Suppose that $\frac{11^{p-1}-1}{p}$ is a perfect square and write $p=2k+1$. 
$$11^{2k}-1 = (11^k-1)(11^k+1)= p n^2 $$
Now, as $gcd(11^k-1, 11^k+1)=2$, we have one of the following cases
$$ 11^k-1 = p a^2\text{ and }11^k +1 = b^2 $$
$$ 11^k-1 = a^2\text{ and }11^k +1 =p b^2 $$
$$ 11^k-1 = 2 p a^2\text{ and }11^k +1 = 2 b^2 $$
$$ 11^k-1 = 2 a^2\text{ and }11^k +1 =2 p b^2 $$
In the first case, $11^k=(b-1)(b+1)$ which is impossible.
In the second case, $11^k-1 = a^2$ so $a$ is even and $4$ divides $a^2$. But $a^2=pb^2-2$ so, $pb^2=2$ modulo $4$, and $b^2=2$ modulo $4$, which is impossible. 
In the third case, $2 b^2 = 1$ modulo $11$ which is impossible, as it is easy to verify that the squares modulo $11$ are 0, 1, 4, 9, 5, 3.
The fourth case remains to be examined.
A: In the solution proposed by saposcat, the fourth case remained open.
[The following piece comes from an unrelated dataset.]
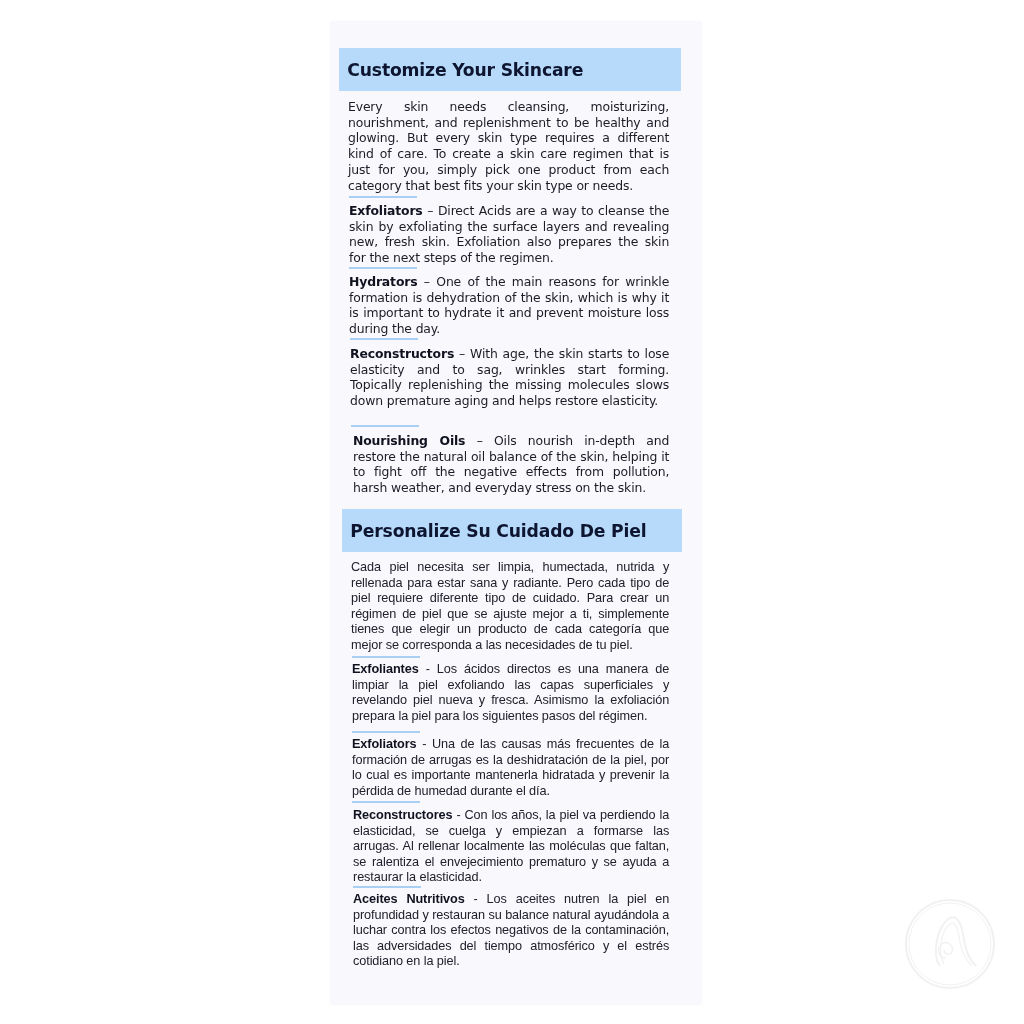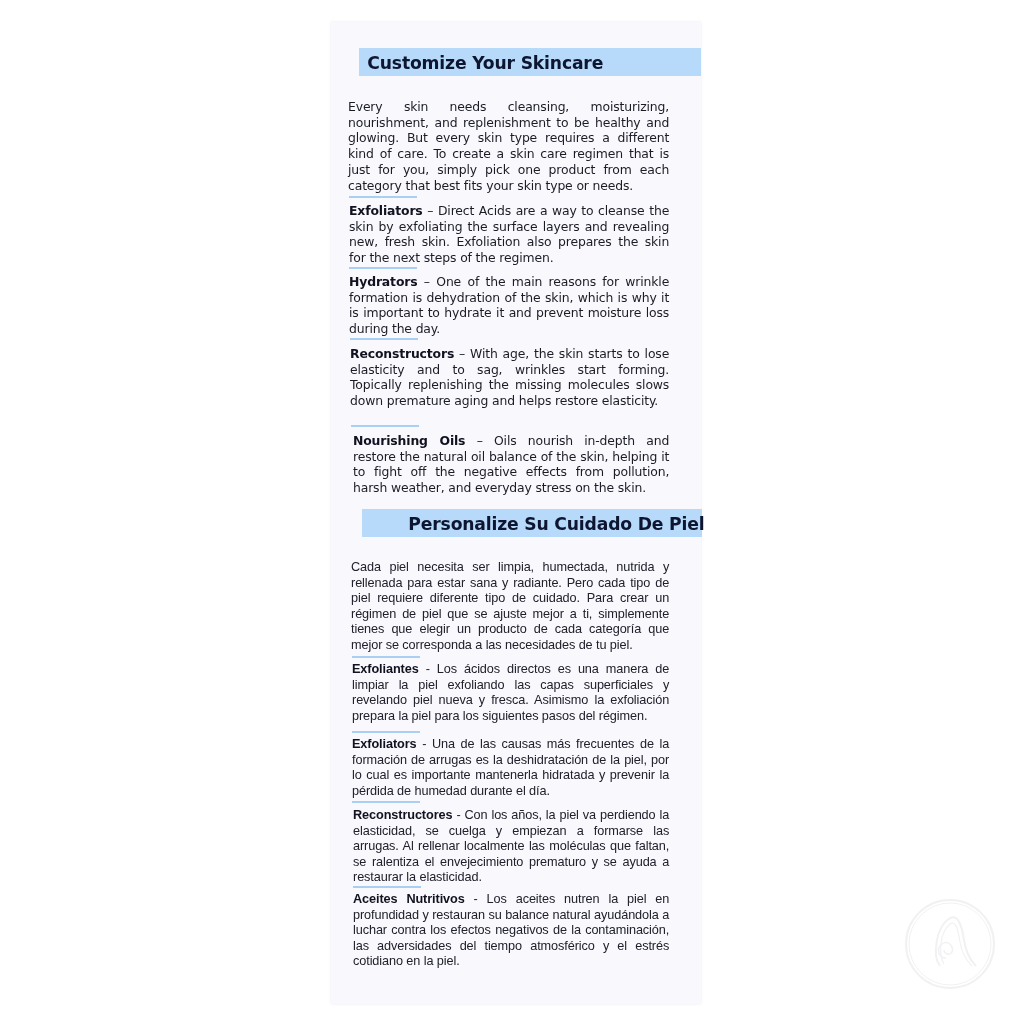"Customize Your Skincare" .hdr { height: 28px -> 43px; margin-left: 20px -> none }
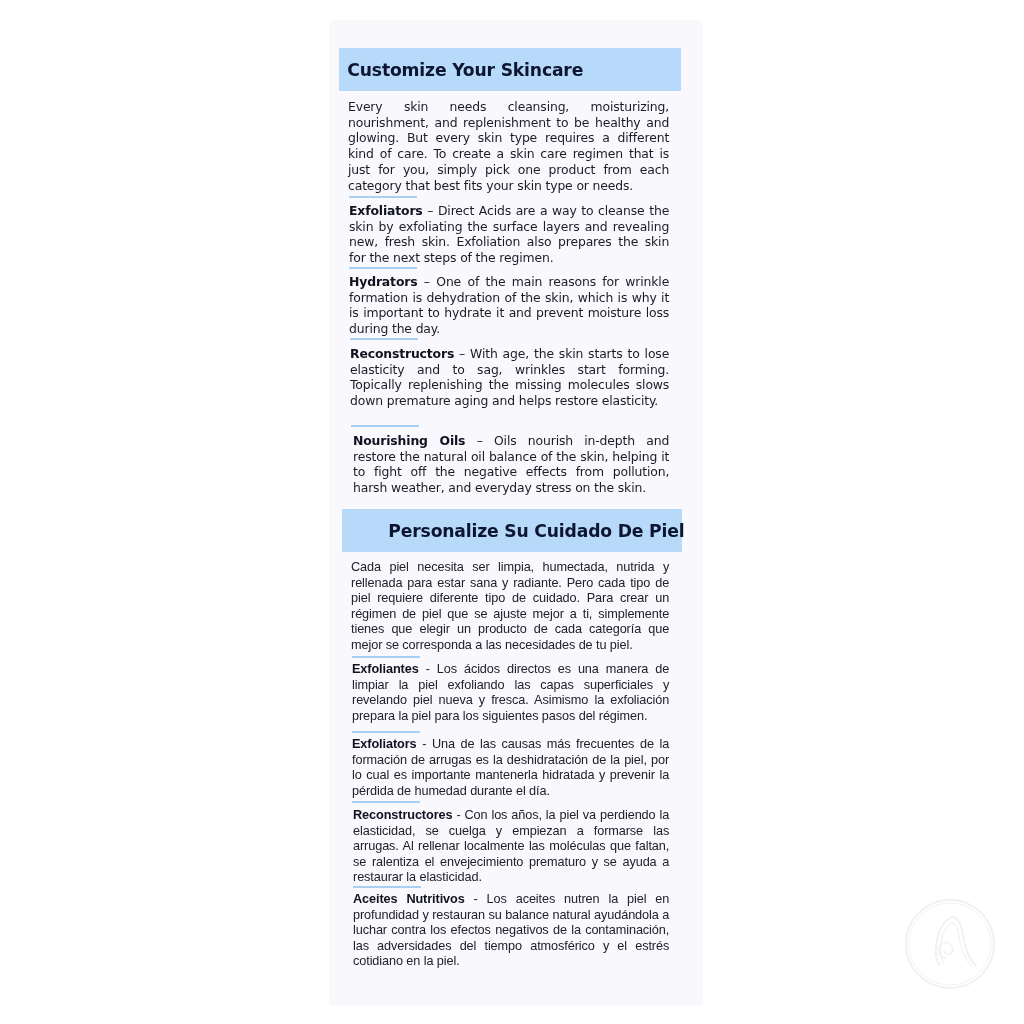"Personalize Su Cuidado De Piel" div.hdr { padding-left: 38px -> none }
Here is the continuation of the solution in that case.
Let we have $11^k−1=2a^2$ and $ 11^k+1=2pb^2.$ 
If $3\not|a$, then $11^k≡0(mod \ 3)$, which is not possible, so $3|a$. Therefore $11^k≡1(mod\ 3)$, that's why k should be even. Let's suppose $k=2l$. Then we have $11^{2l}-1 = 2a^2$, so $(11^l-1)(11^l+1) = 2a^2$. We get that $11^l-1 = 2m^2$ and $11^l+1 = n^2$ or $11^l-1 = m^2$ and $11^l+1 = 2n^2$, for both cases saposcat got contradictions (like 1st and 3rd cases).